L’acqua stagna può mandare splendori
ferma com’é più nel non fatto che nel fatto
nel non detto che nel detto;
l’immobilità, qui, si forgia in dote, il guizzo rivelatore si cancella.
Erano appena ieri l’incoscienza dell’incontrarsi
dopo che la terra aveva tremato,
le spalle giovani, il sole sulle pietre sgretolate,
nel campo di calcio spelato.
Le voci allegre dei vinti,
un lancio lungo dai miei occhi all’alba,
quando il colore si versa violetto le conserva
fra i rami dell’abete grande, lontanissimo, là, oltre la finestra;
la luce contemplata non è che un soffio mentre si pronuncia
l’erba premuta un accenno del sonno smosso.

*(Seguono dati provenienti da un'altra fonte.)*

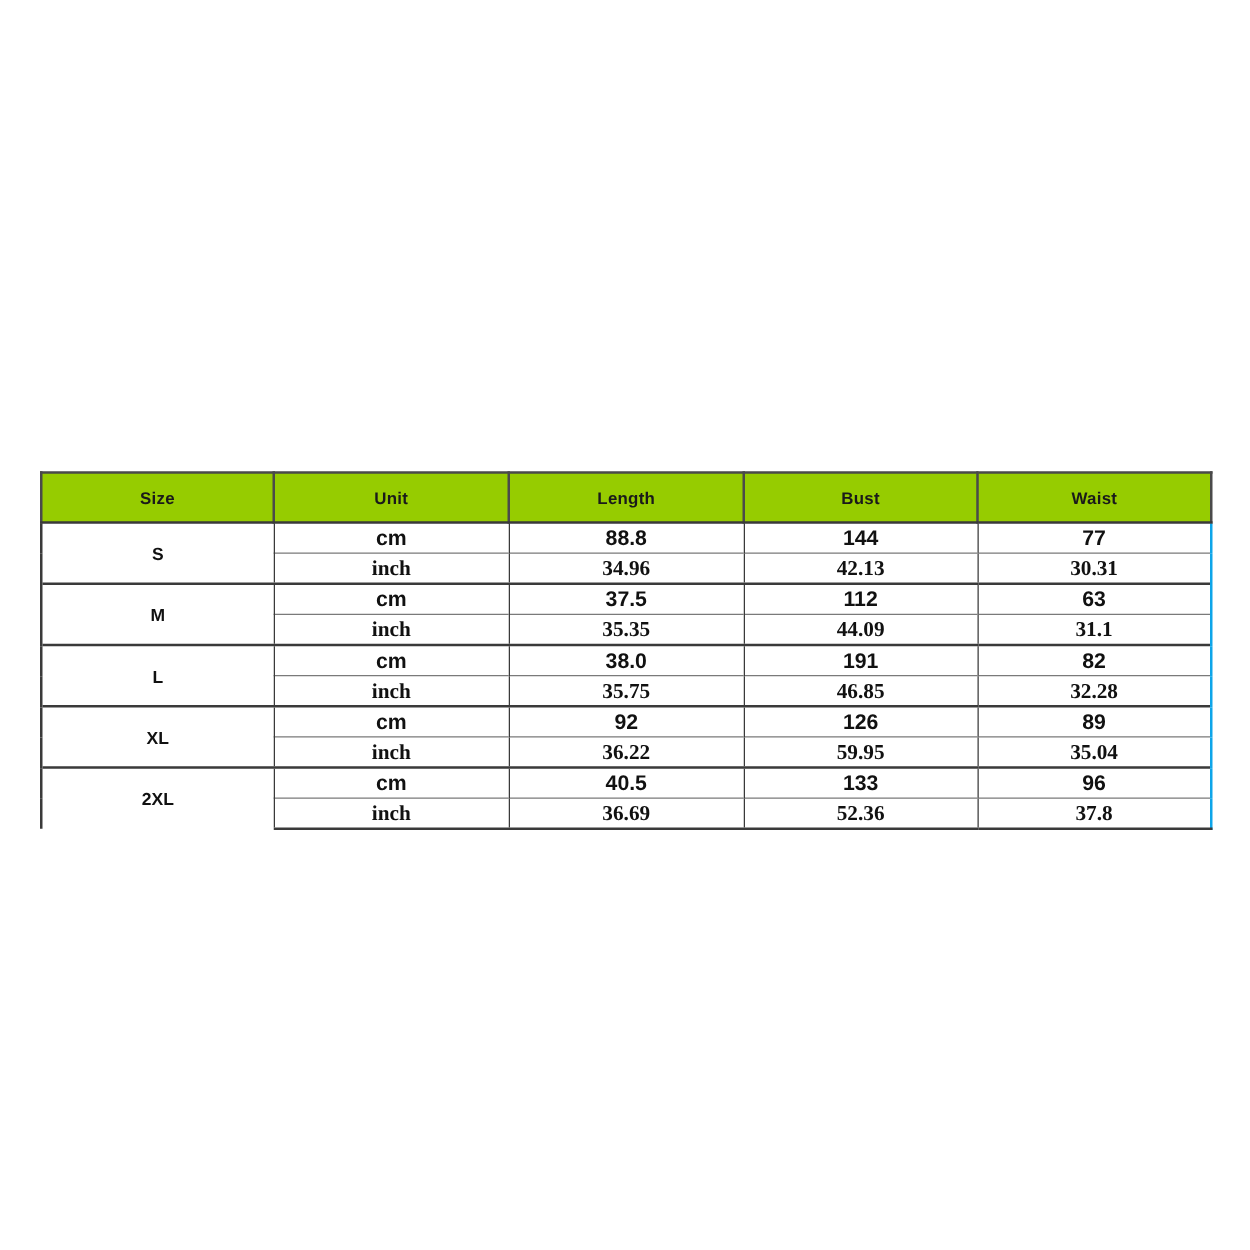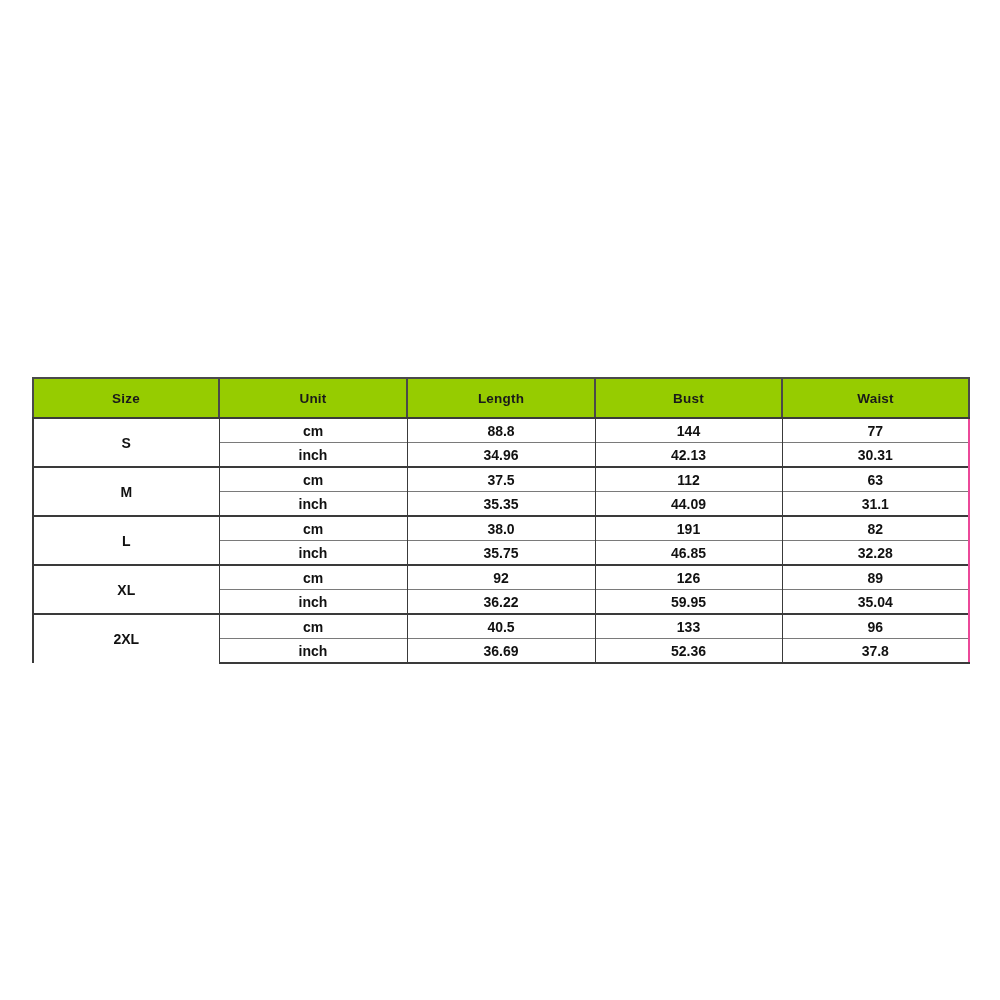"cm" table.size-chart tbody td { font-size: 14px -> 17px }
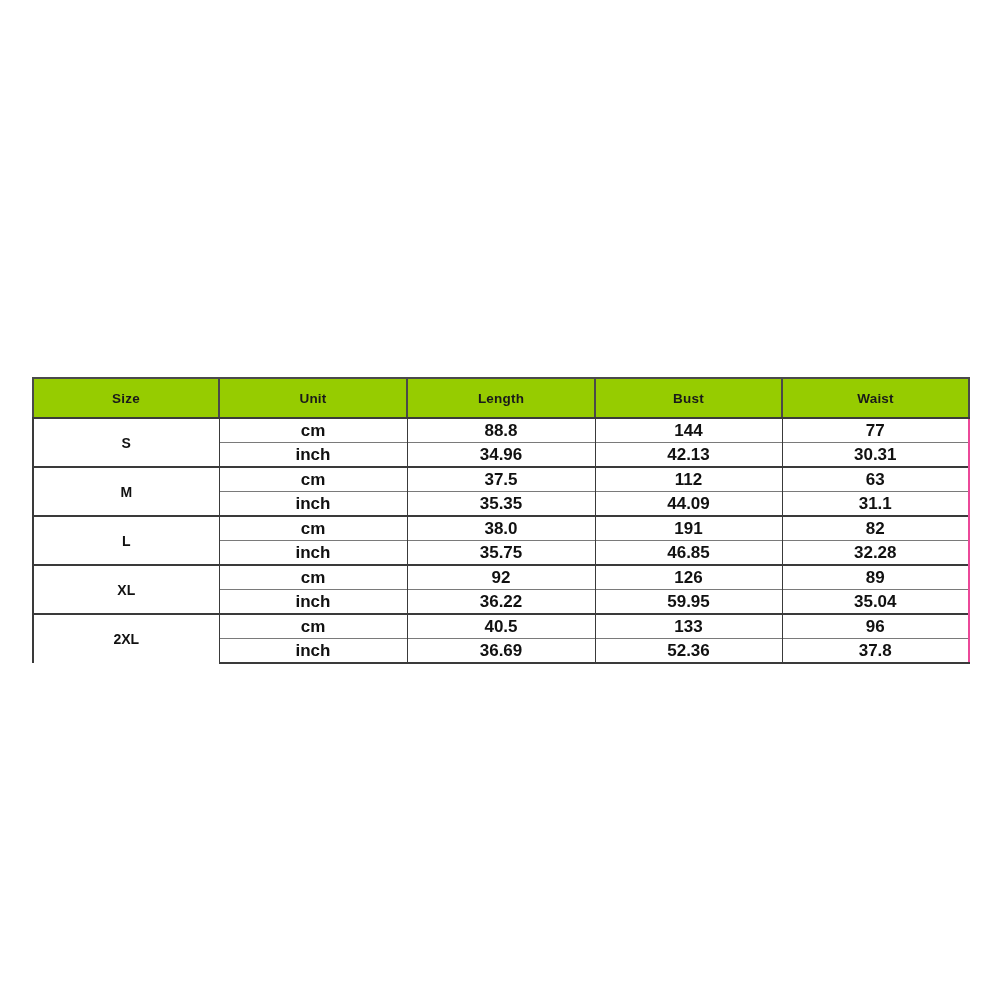"77" table.size-chart tbody td.edge-right { border-right: 2px solid #ec4899 -> 2px solid #0ea5e9 }
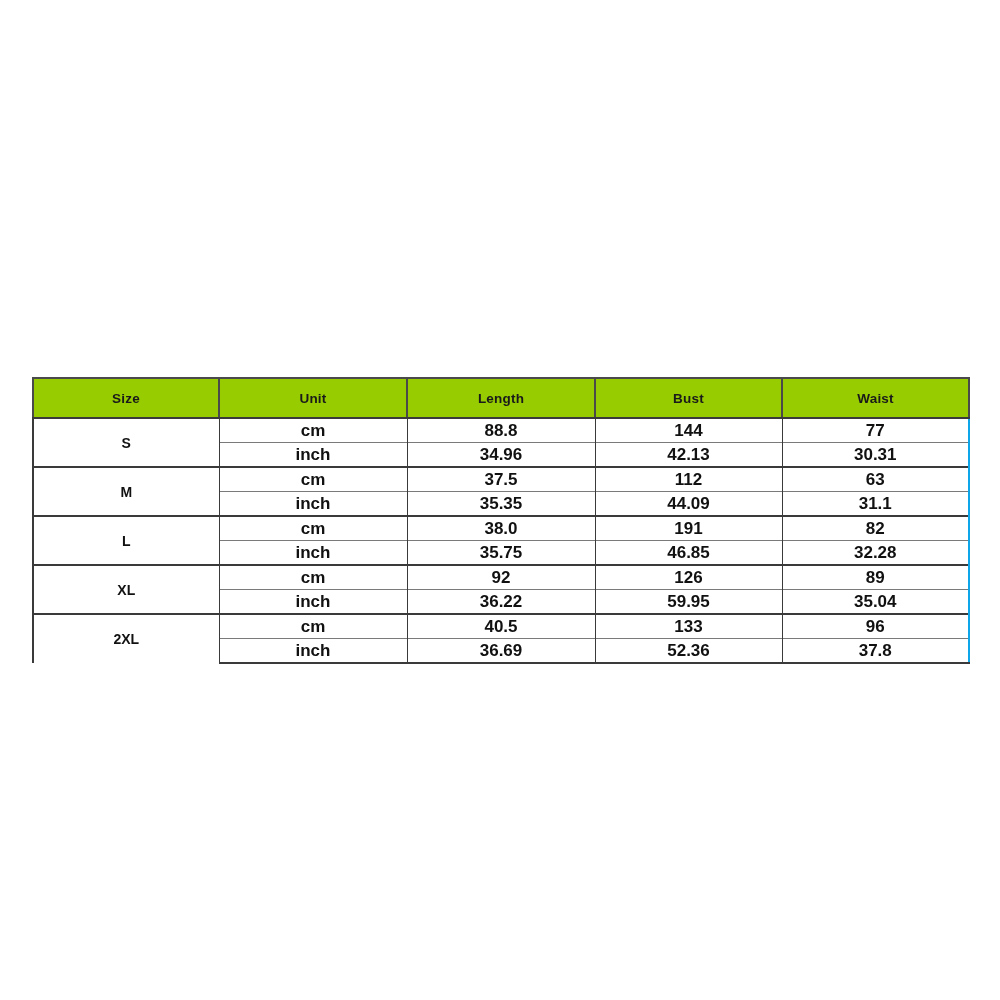"inch" table.size-chart tbody tr.row-inch td { font-family: none -> Liberation Serif, serif }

Da allora a ora, da lì a qui.
La faccia sta ferma, l’alba gira lontana
le vene si rompono e bruciano
le fibre muscolari marciscono come ultime lettere d’amore.
(da Stato di quiete, pp. 50-51, BUR Rizzoli 2016)
Mi piace ricordarti infine così Pierluigi, in maniera semplice senza barocchi superlativi, bensì con le parole che tu stesso hai voluto scrivere vicino al tuo nome. Più simile radicato nell’aria, al volo degli uccelli, alla trasparenza del cielo che alla terra,
così Pierluigi:
OGGI. SCRIVERE IL NOME
Comincia con lo scrivere il tuo nome,
perché ne resti traccia, qualche segno di grafite
risonante nel bianco. Con poche lettere
sigla decenni di storia, il silenzio
della pagina pronto a spalancarsi,
ad accogliere e disperdere.
Spicca nel bianco e non è più bianco
ma voce la matita che attraversa il foglio,
e goccia a goccia qualcosa cede e ti si allarga dentro:
Pierluigi e dopo Cappello, in un sussurro un nome;
e dentro un nome, l’uomo che non concede a sé
i suoi stessi lineamenti, protetti da un’ottusità misericordiosa.
Leggero, come la cenere. Fresco, come l’aria fra le dita.
Scomparso, come una nuvola.
(da Stato di quiete, p. 53, BUR Rizzoli 2016)
Commento inedito di Elena Cesari, per gentile concessione dell’autrice.
[1] Costruire una capanna /di sassi rami foglie/ un cuore di parole/ qui, lontani dal mondo/al centro delle cose, / nel punto più profondo ( da Stato di Quiete, BUR Rizzoli 2016)
[2] La storia della giovinezza del poeta, la famiglia, il paese natio, l’amore per la poesia, l’incidente in moto e la rinascita con e nella scrittura sono descritti dal poeta stesso nel romanzo autobiografico Questa libertà, Rizzoli 2013)
[3] ( da I vostri nomi, in Azzurro elementare p. 160 BUR Rizzoli 2013)
[4] ( da Poein, in Azzurro elementare p.197, BUR Rizzoli 2013)
[5] ( da Stato di Quiete, p. 14 BUR Rizzoli 2016)
Immagine in evidenza: dipinto “Foresta al mattino” di Barbara Gabriella Renzi Iule.
Elena Cesari abita a Salvaro in un condominio solidale. Nel 2014 esce la sua prima raccolta poetica, Una viola, una pigna, un’ombra (Fondazione Luzi, Roma). A luglio 2015 esce L’essenziale delle cose perse (LietoColle) . Educatrice e insegnante di italiano L2 ha condotto e collaborato alla realizzazione di corsi di italiano e progetti sperimentali di teatro e lingua con donne migranti. Attualmente lavora con un gruppo di richiedenti asilo bengalesi. Da tre anni collabora con il gruppo di teatro integrato Magnifico Teatrino Errante, realizzando progetti di teatro integrato e interculturale.